**Web document revisions**
━━━━━━━━━━

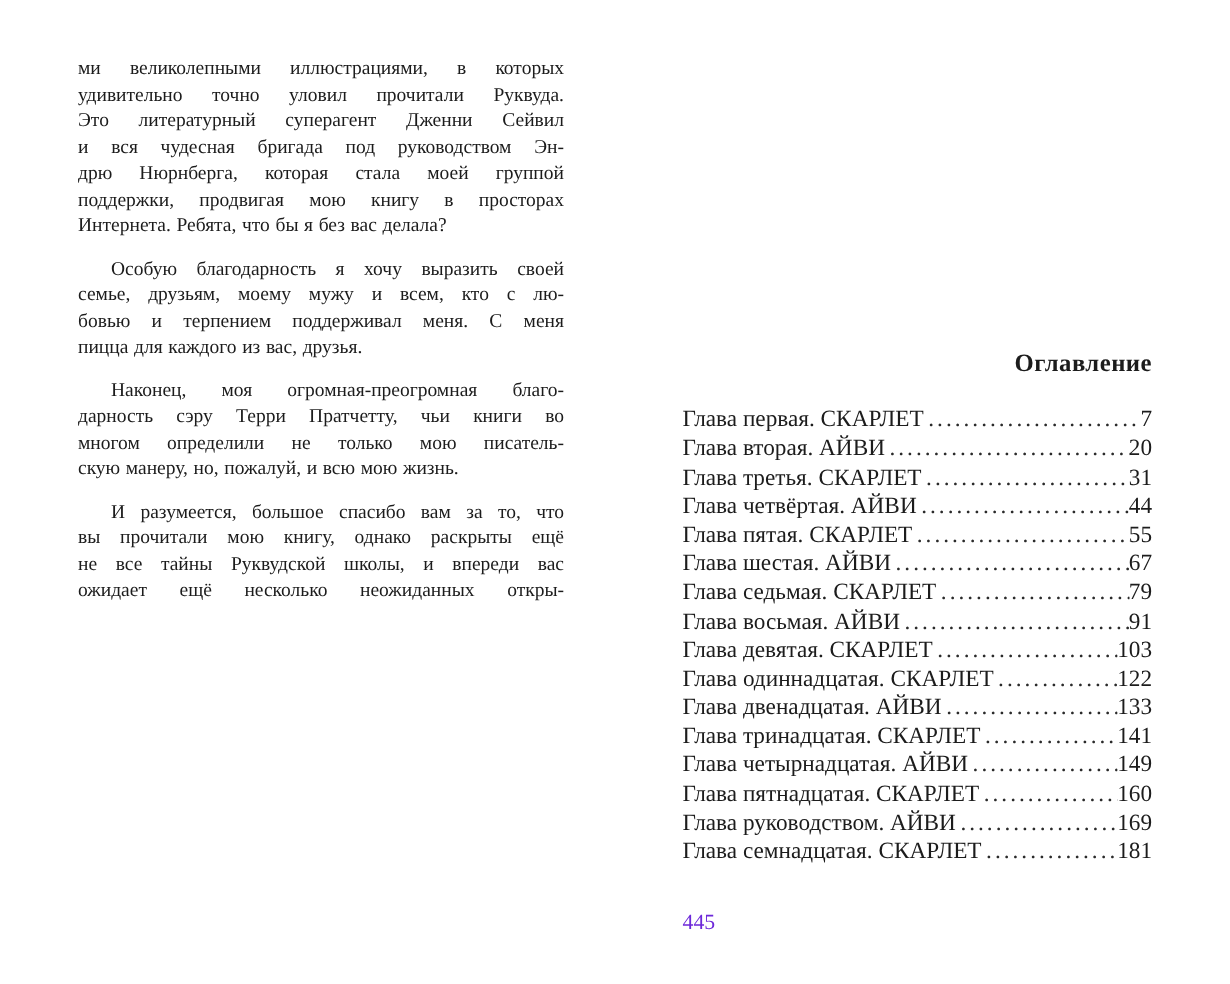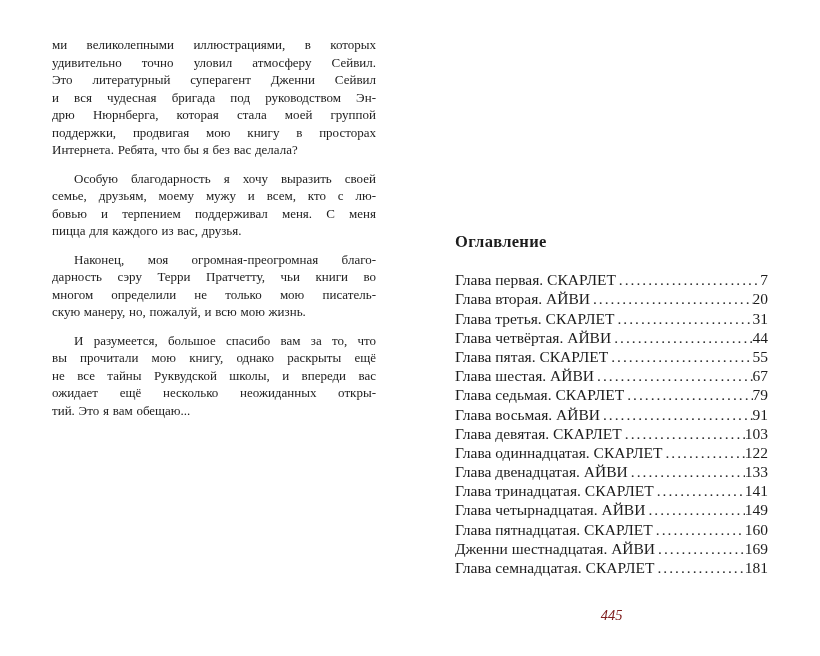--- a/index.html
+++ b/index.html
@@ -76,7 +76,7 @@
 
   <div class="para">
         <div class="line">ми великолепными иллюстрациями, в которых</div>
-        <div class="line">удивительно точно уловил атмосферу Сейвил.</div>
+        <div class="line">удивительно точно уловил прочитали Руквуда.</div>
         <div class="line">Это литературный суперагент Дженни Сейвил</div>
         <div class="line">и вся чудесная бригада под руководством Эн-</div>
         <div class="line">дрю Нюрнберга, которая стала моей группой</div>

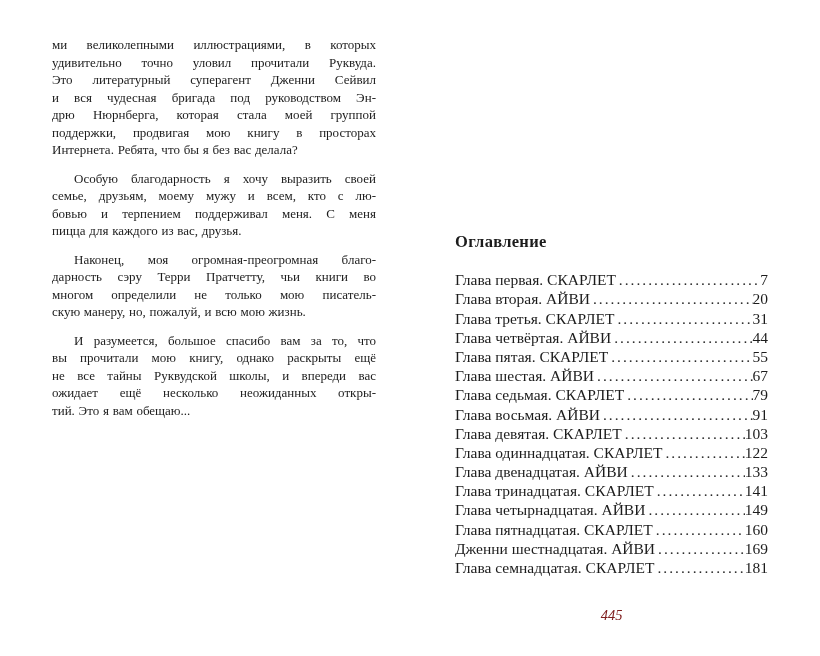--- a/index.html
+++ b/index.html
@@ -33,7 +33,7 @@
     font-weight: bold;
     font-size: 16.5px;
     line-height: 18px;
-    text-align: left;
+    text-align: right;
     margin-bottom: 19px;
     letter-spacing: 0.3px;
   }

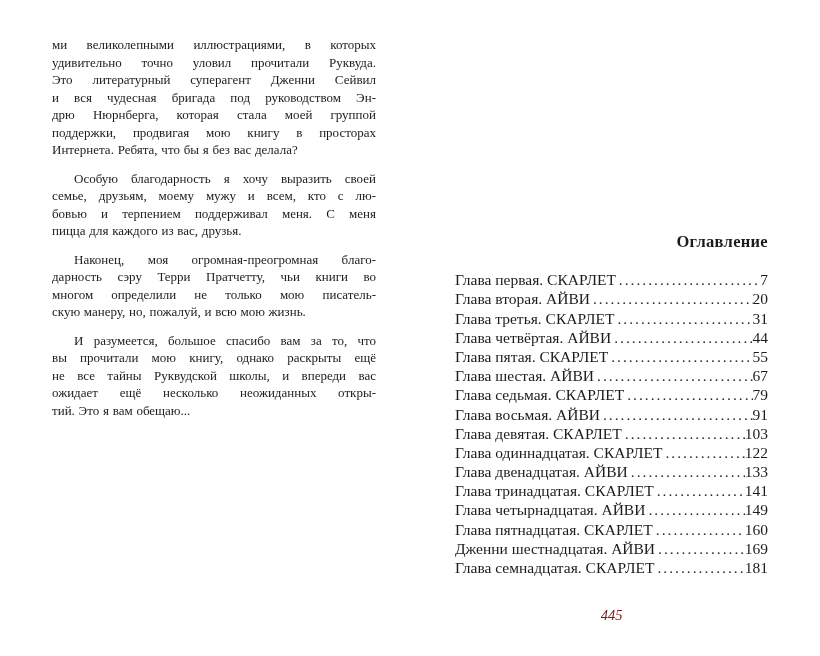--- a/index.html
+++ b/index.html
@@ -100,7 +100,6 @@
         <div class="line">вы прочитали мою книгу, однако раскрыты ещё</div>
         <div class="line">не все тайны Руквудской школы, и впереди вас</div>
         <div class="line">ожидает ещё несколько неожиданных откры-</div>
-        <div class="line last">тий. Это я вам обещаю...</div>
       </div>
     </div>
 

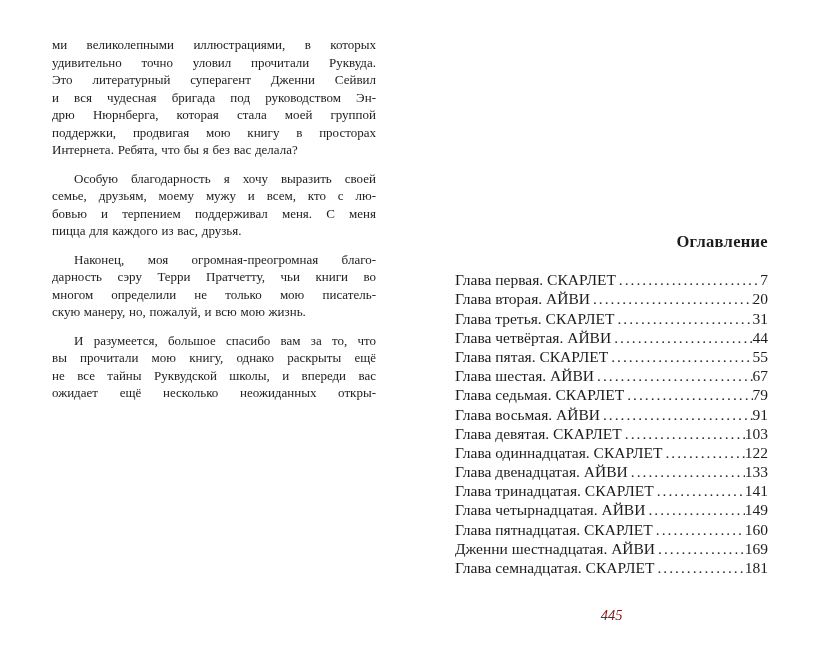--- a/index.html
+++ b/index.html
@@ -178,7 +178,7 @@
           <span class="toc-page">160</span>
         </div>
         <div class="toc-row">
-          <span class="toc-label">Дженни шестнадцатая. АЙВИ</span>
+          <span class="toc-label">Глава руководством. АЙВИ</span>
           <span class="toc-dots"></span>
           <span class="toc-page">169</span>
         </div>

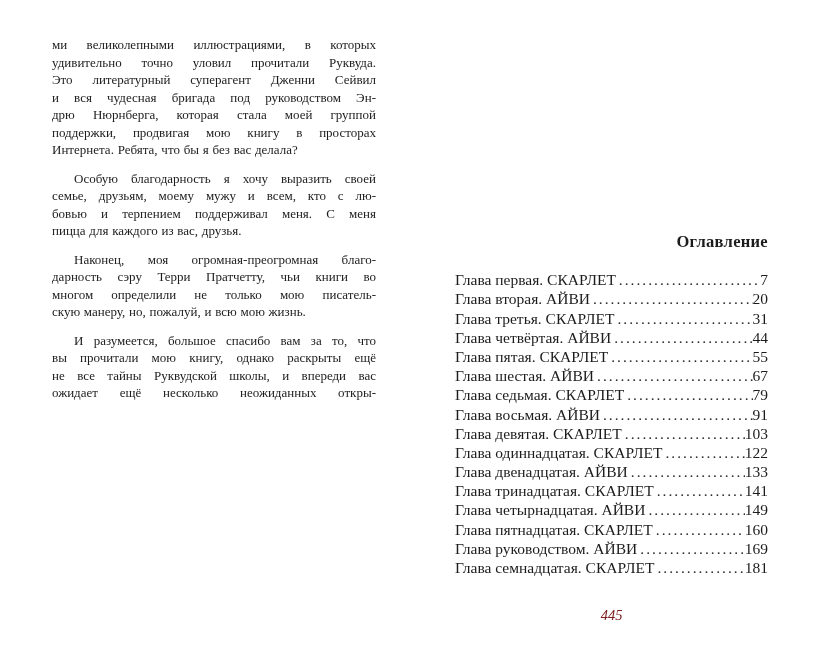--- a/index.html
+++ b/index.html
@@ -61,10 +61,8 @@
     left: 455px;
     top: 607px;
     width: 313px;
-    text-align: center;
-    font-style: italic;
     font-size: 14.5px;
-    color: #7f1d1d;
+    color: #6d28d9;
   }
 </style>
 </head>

━━━━━━━━━━

**Exercise details**
Type the records out again in full, exactly, with each picture omitted.

**Written answer**
--- a/index.html
+++ b/index.html
@@ -76,7 +76,7 @@
 
   <div class="para">
         <div class="line">ми великолепными иллюстрациями, в которых</div>
-        <div class="line">удивительно точно уловил атмосферу Сейвил.</div>
+        <div class="line">удивительно точно уловил прочитали Руквуда.</div>
         <div class="line">Это литературный суперагент Дженни Сейвил</div>
         <div class="line">и вся чудесная бригада под руководством Эн-</div>
         <div class="line">дрю Нюрнберга, которая стала моей группой</div>

--- a/index.html
+++ b/index.html
@@ -33,7 +33,7 @@
     font-weight: bold;
     font-size: 16.5px;
     line-height: 18px;
-    text-align: left;
+    text-align: right;
     margin-bottom: 19px;
     letter-spacing: 0.3px;
   }

--- a/index.html
+++ b/index.html
@@ -100,7 +100,6 @@
         <div class="line">вы прочитали мою книгу, однако раскрыты ещё</div>
         <div class="line">не все тайны Руквудской школы, и впереди вас</div>
         <div class="line">ожидает ещё несколько неожиданных откры-</div>
-        <div class="line last">тий. Это я вам обещаю...</div>
       </div>
     </div>
 

--- a/index.html
+++ b/index.html
@@ -178,7 +178,7 @@
           <span class="toc-page">160</span>
         </div>
         <div class="toc-row">
-          <span class="toc-label">Дженни шестнадцатая. АЙВИ</span>
+          <span class="toc-label">Глава руководством. АЙВИ</span>
           <span class="toc-dots"></span>
           <span class="toc-page">169</span>
         </div>

--- a/index.html
+++ b/index.html
@@ -61,10 +61,8 @@
     left: 455px;
     top: 607px;
     width: 313px;
-    text-align: center;
-    font-style: italic;
     font-size: 14.5px;
-    color: #7f1d1d;
+    color: #6d28d9;
   }
 </style>
 </head>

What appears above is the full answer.